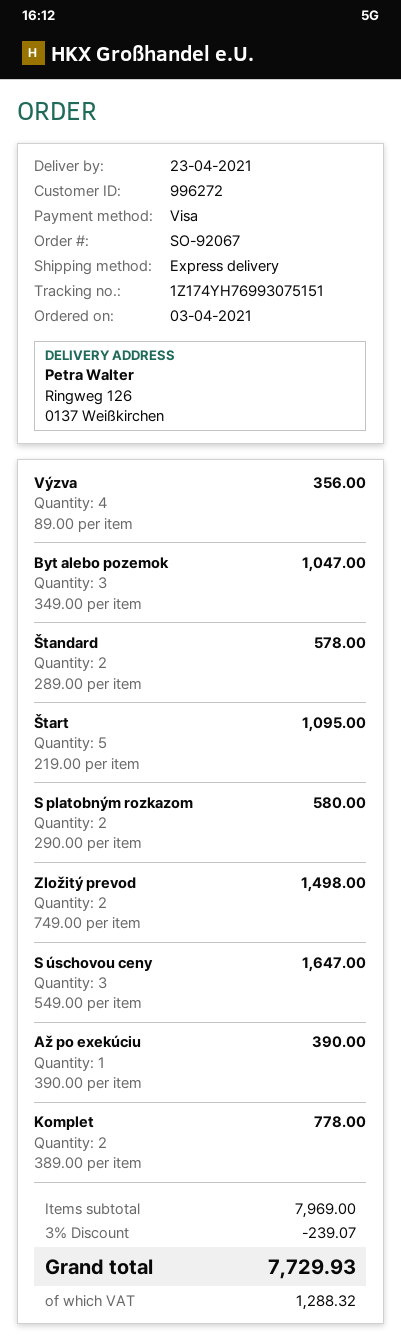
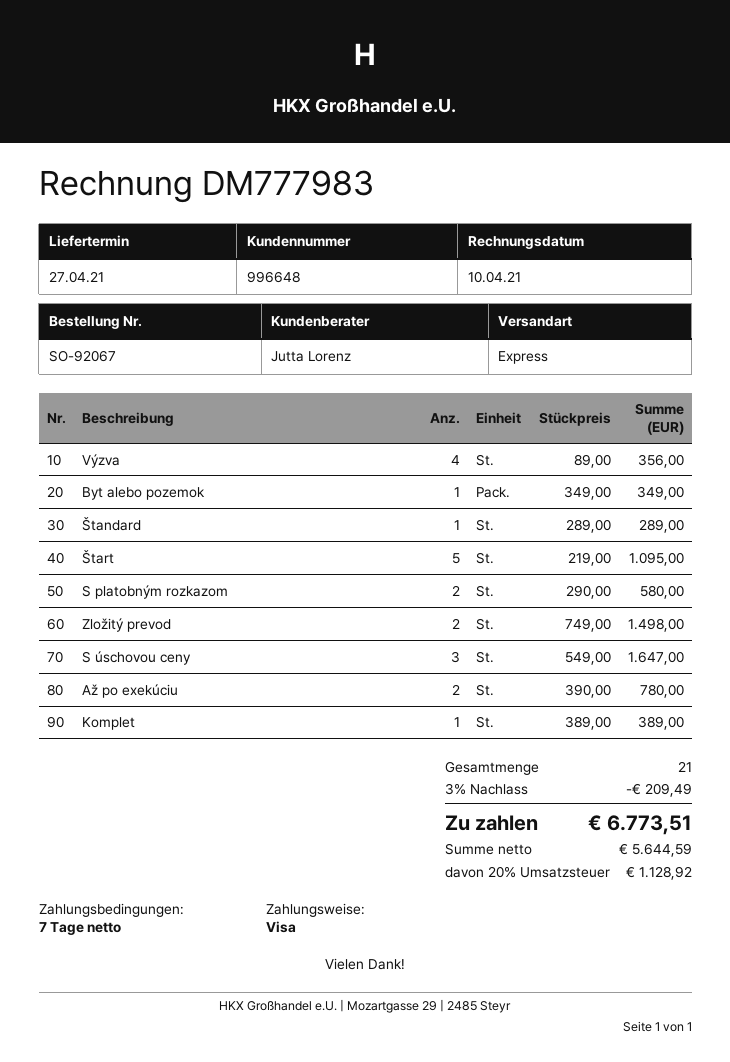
delivery date: 2021-04-23 -> 2021-04-27
customer number: 996272 -> 996648
Byt alebo pozemok: 3 x 349.00 = 1047.00 -> 1 x 349.00 = 349.00
Štandard: 2 x 289.00 = 578.00 -> 1 x 289.00 = 289.00
Až po exekúciu: 1 x 390.00 = 390.00 -> 2 x 390.00 = 780.00
Komplet: 2 x 389.00 = 778.00 -> 1 x 389.00 = 389.00
discount: 3% = 239.07 -> 3% = 209.49
tax: 1288.32 -> 1128.92
total: 7729.93 -> 6773.51

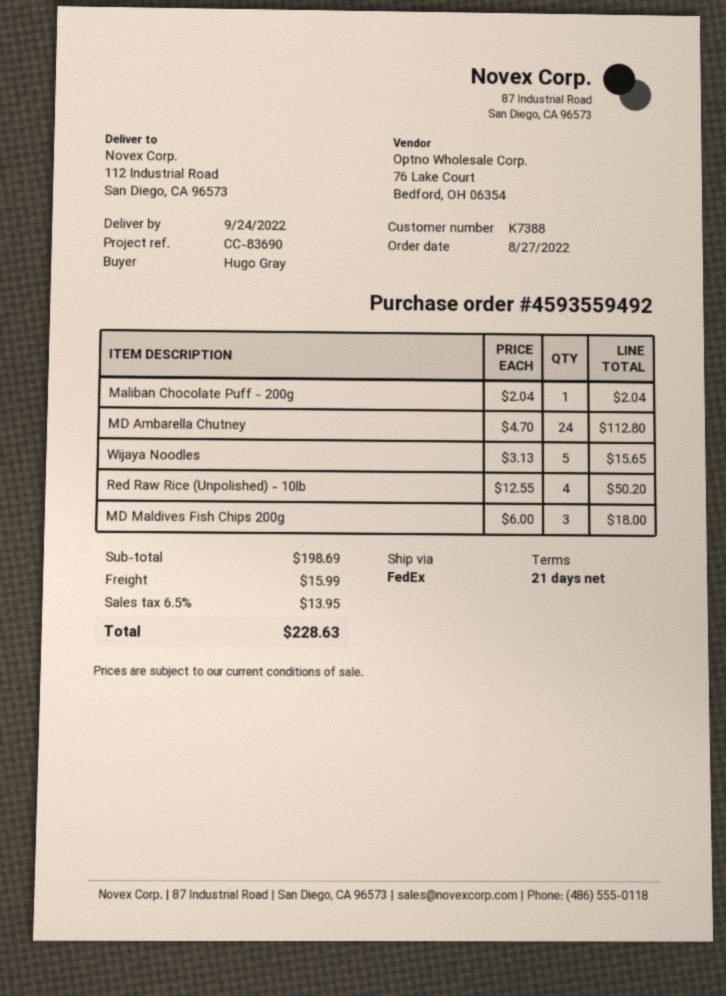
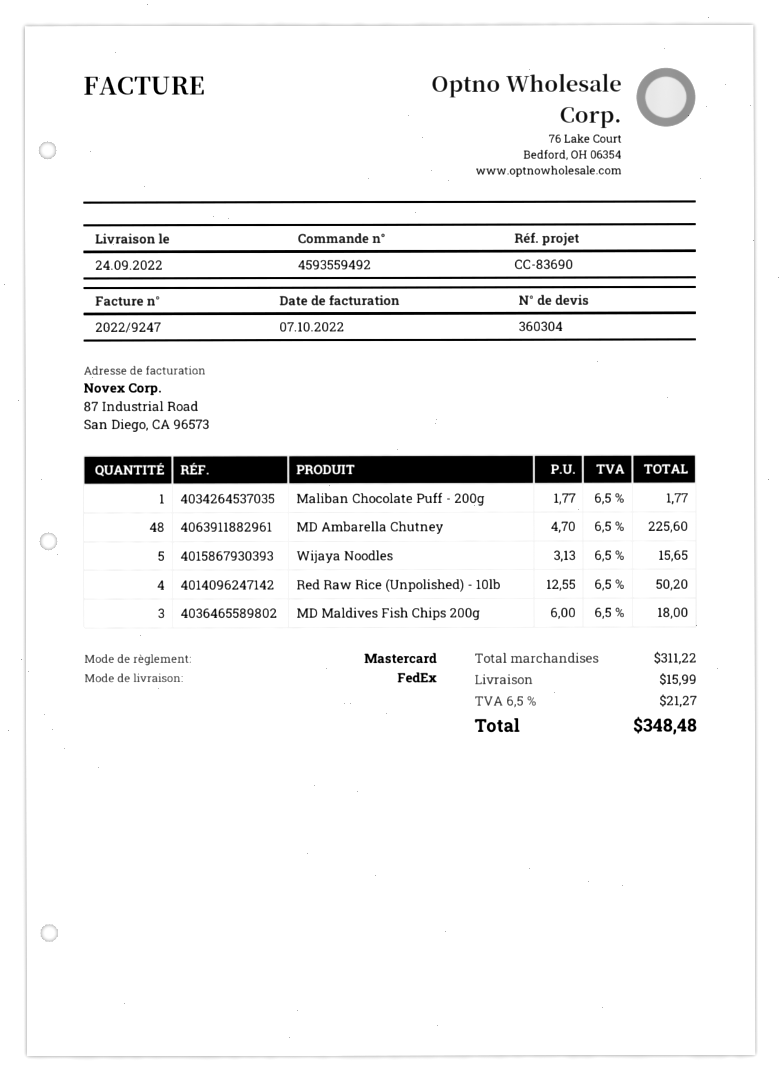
Maliban Chocolate Puff - 200g: 1 x 2.04 = 2.04 -> 1 x 1.77 = 1.77
MD Ambarella Chutney: 24 x 4.70 = 112.80 -> 48 x 4.70 = 225.60
subtotal: 198.69 -> 311.22
tax: 6.5% = 13.95 -> 6.5% = 21.27
total: 228.63 -> 348.48

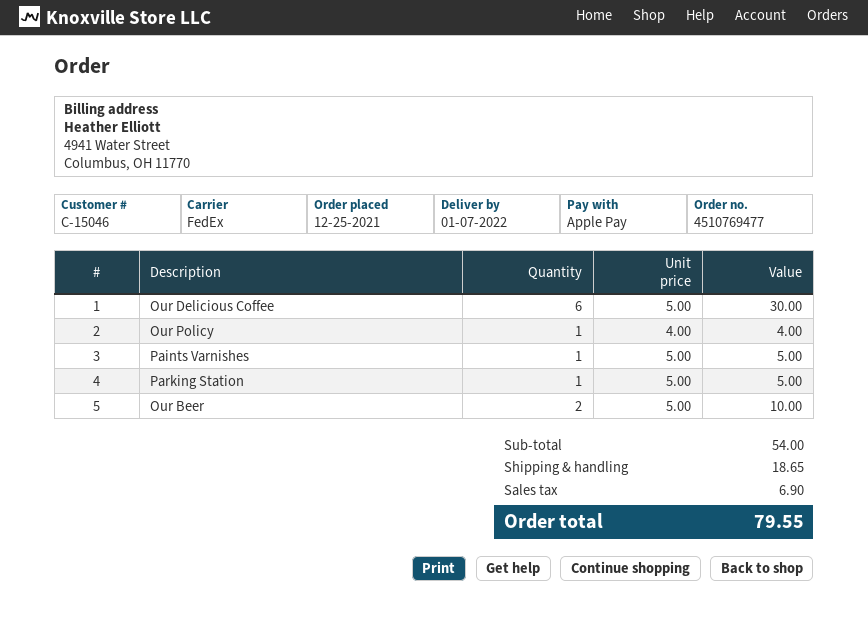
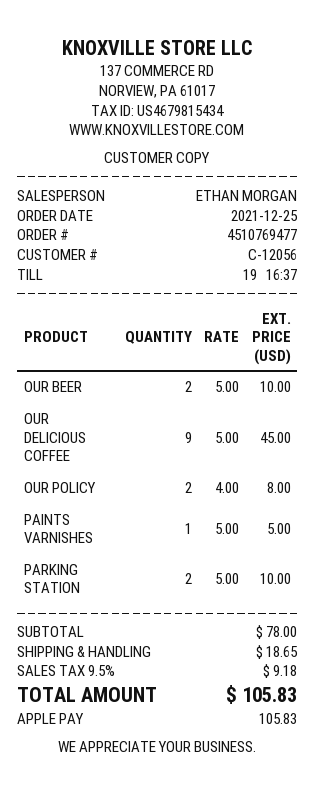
customer number: C-15046 -> C-12056
Our Delicious Coffee: 6 x 5.00 = 30.00 -> 9 x 5.00 = 45.00
Our Policy: 1 x 4.00 = 4.00 -> 2 x 4.00 = 8.00
Parking Station: 1 x 5.00 = 5.00 -> 2 x 5.00 = 10.00
subtotal: 54.00 -> 78.00
tax: 6.90 -> 9.18
total: 79.55 -> 105.83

-----

Exercise aim: In case the records contain pictures, keep those out and repeat the rest exactly.

Answer to this exercise:
delivery date: 2021-04-23 -> 2021-04-27
customer number: 996272 -> 996648
Byt alebo pozemok: 3 x 349.00 = 1047.00 -> 1 x 349.00 = 349.00
Štandard: 2 x 289.00 = 578.00 -> 1 x 289.00 = 289.00
Až po exekúciu: 1 x 390.00 = 390.00 -> 2 x 390.00 = 780.00
Komplet: 2 x 389.00 = 778.00 -> 1 x 389.00 = 389.00
discount: 3% = 239.07 -> 3% = 209.49
tax: 1288.32 -> 1128.92
total: 7729.93 -> 6773.51

Maliban Chocolate Puff - 200g: 1 x 2.04 = 2.04 -> 1 x 1.77 = 1.77
MD Ambarella Chutney: 24 x 4.70 = 112.80 -> 48 x 4.70 = 225.60
subtotal: 198.69 -> 311.22
tax: 6.5% = 13.95 -> 6.5% = 21.27
total: 228.63 -> 348.48

customer number: C-15046 -> C-12056
Our Delicious Coffee: 6 x 5.00 = 30.00 -> 9 x 5.00 = 45.00
Our Policy: 1 x 4.00 = 4.00 -> 2 x 4.00 = 8.00
Parking Station: 1 x 5.00 = 5.00 -> 2 x 5.00 = 10.00
subtotal: 54.00 -> 78.00
tax: 6.90 -> 9.18
total: 79.55 -> 105.83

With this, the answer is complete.